Rejection Letters are Opportunities

I’ve been rejected from every type of writing professional possible. Agents, beta-readers, publishers, contests, magazines, blogs, awards, fellowships, graduate programs, friends, mentors, and readers. Do not give up!

Writing is creative and artistic. But as soon as you package something with a cover letter and send it out for someone to review, you are now marketing. That is a very important distinction to make. Always remember when you step back and fourth over this line.

The worst possible rejection you can get is a non-response. You don’t know how or why the rejection happened, it was just a “no”. But if you can get something in writing, then you are gaining. You can use these rejection letters to help shape and sharpen your novel or story vision. And get it in front of the right reader.


When you get rejected, listen to the advice or reason for the rejection. I know it is frustrating, but it helps to read a response a few times. I have misunderstood comments when I first read them because I was frustrated or angry. Read them over and take stock in what they are saying. Good comments are not a stamp, but something that will give you insight. For example, “This story seems original, but it doesn’t fit our audience.” That is actually a tell that your writing was fine, but it wasn’t a good fit for the magazine. That is research and marketing. I’ve gotten feedback like, “While the book is mysterious and has a Hawthorne like tone, in the end, I didn’t feel we could represent this book.” This is worth keeping in the file. This is helpful feedback that can be used to rewrite your cover letter.

No Immediate Reactions

It is important for me to temper any immediate response.
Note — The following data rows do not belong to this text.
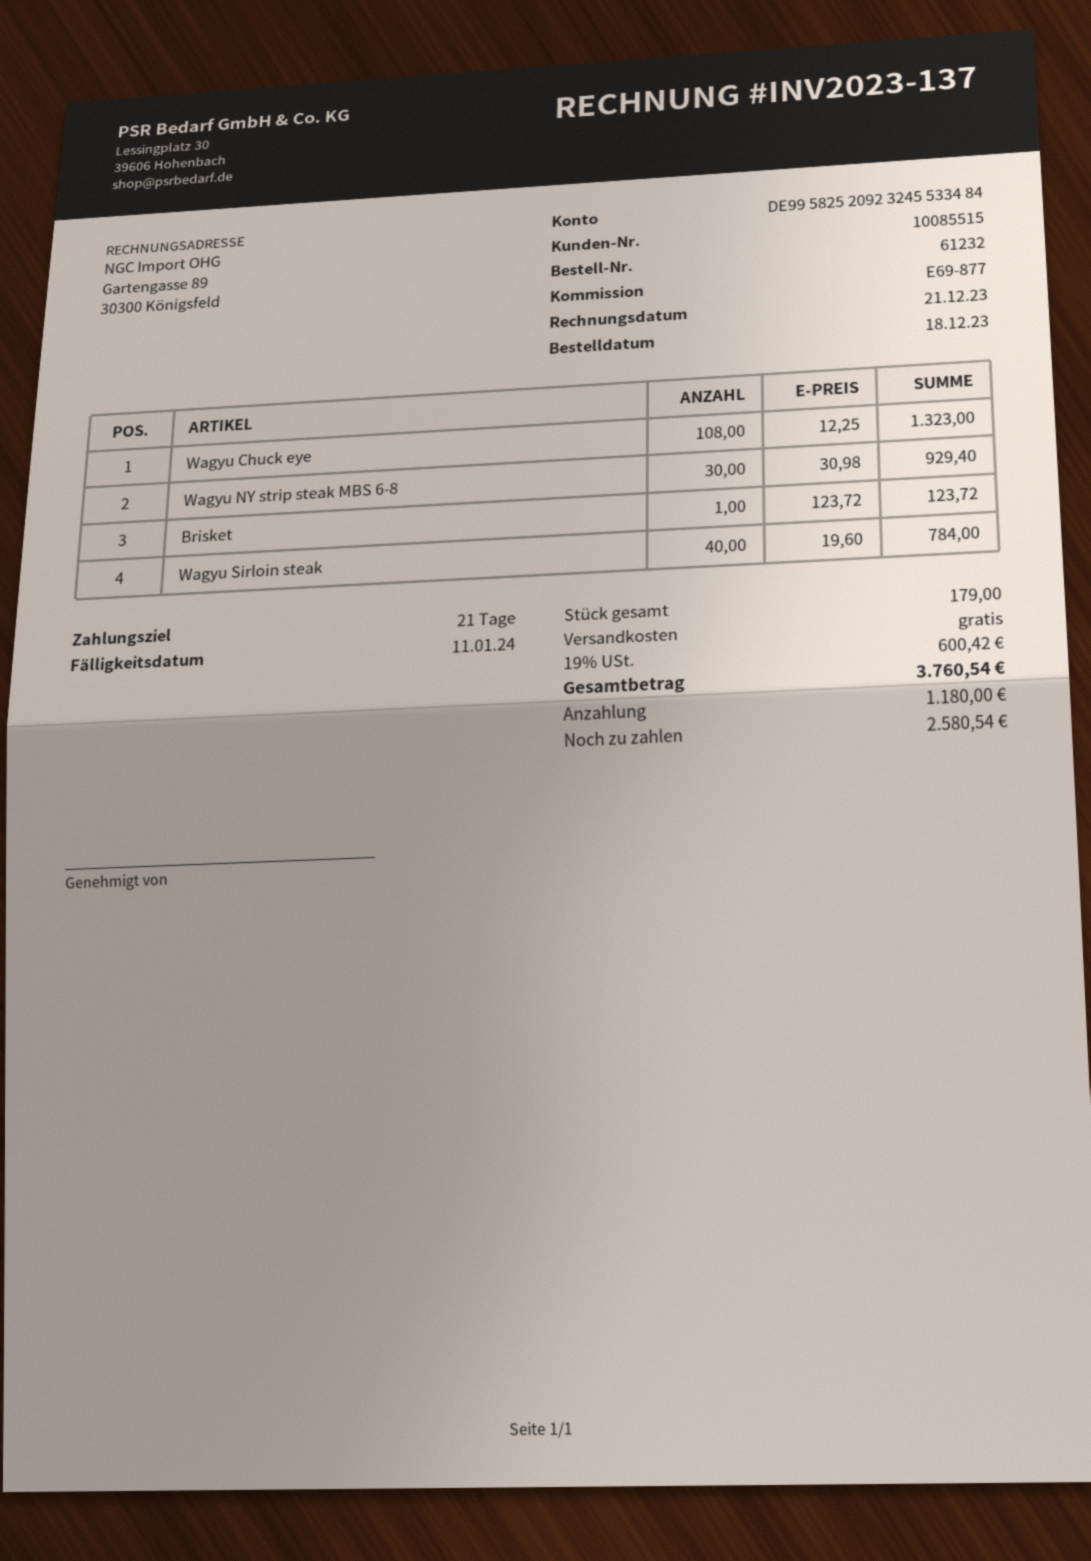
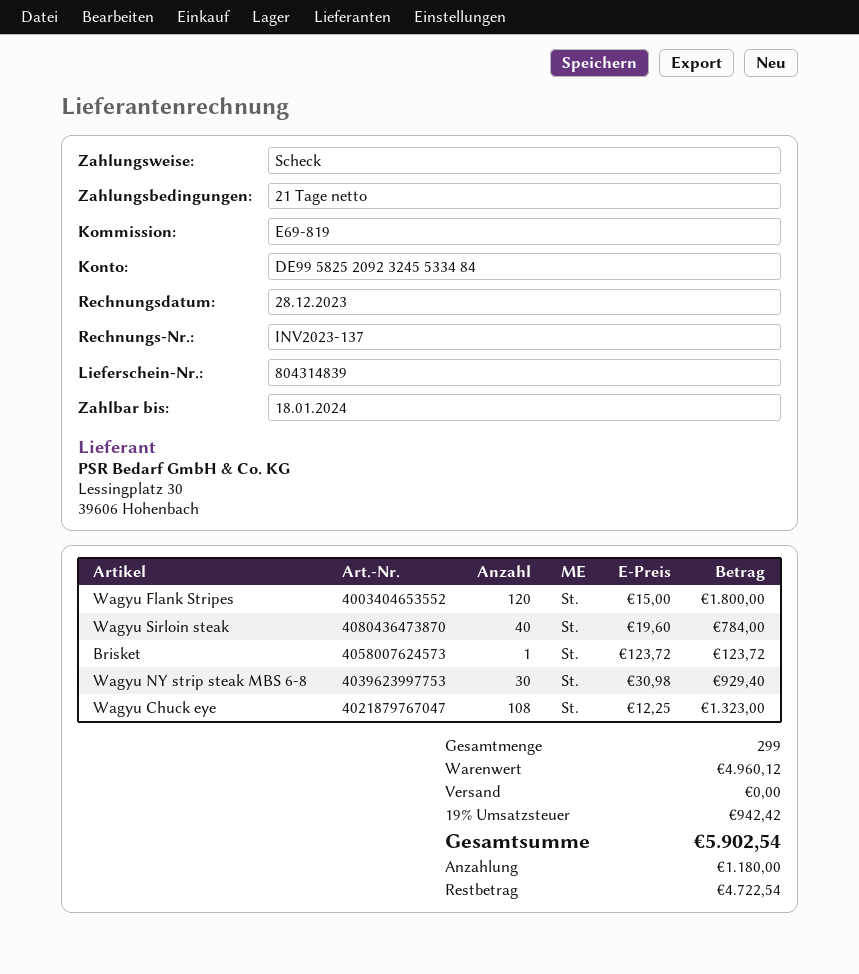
invoice date: 2023-12-21 -> 2023-12-28
due date: 2024-01-11 -> 2024-01-18
reference: E69-877 -> E69-819
Wagyu Flank Stripes: none -> 120 x 15.00 = 1800.00
total quantity: 179 -> 299
tax: 19% = 600.42 -> 19% = 942.42
total: 3760.54 -> 5902.54
balance: 2580.54 -> 4722.54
I get frustrated and have a knee-jerk reaction. But after a few hours, I always come back to it and think about my writing. If an editor says something like, “This didn’t fit our magazine, but please send more of your work.” It doesn’t mean immediately, it means we like the writing style, but we don’t like this particular piece. I’ve worked on the other end of that response and received more work from a writer in a few minutes. Part of the job, in terms of the writer as a seller — is to be professional and continue to play the percentages. Don’t respond with a nasty-gram. It is a small world and you may connect with them again at a different journal or at a different event. Assume and prepare for rejection. Not because you deserve it. Not because it will always happen. But don’t take a rejection personally. They don’t know you. And the decision to cut your story might be simply not enough space or time to get your story in. Accept that you will be rejected.

Use Terrible Gifts

After you have stewed on your rejection, licked your wounds and feel like you can reread it – it is important to look for a specific take away. For example, above they said, “mysterious” and “Hawthorne like tone” now you are ready to start pulling some of those ideas out of your rejections and craft them into your new query letters. Publishers, writers, and agents know the value of a good blurb for their book covers, and these are like blurbs for your query letters. Perhaps someone caught the essence of your book or story — and now you have the words to craft something you may have missed or didn’t think about. Now you have tools. Use these ideas to help you shape your market and your plan. Agents and publishers want something they can sell without too much work, and know specifically how they are going to market it. So, if you can frame and shape your query accurately and with some polish, they might want more.


We edit and revise our creative work all the time. It makes sense that you will continue to rewrite and edit your query material. If you are writing in a genre, there are specific guidelines to follow. If you write literary work, then it is a little more nuanced.

Use those arrows that have been flung at you and sharpen then and add them back into your quiver, add them in your rewrites and queries. It isn’t all the time we get an agent to discuss your book or writing, so use their words to shape your vision and direction. Eventually, you will get in front of someone who gets it and will publish it.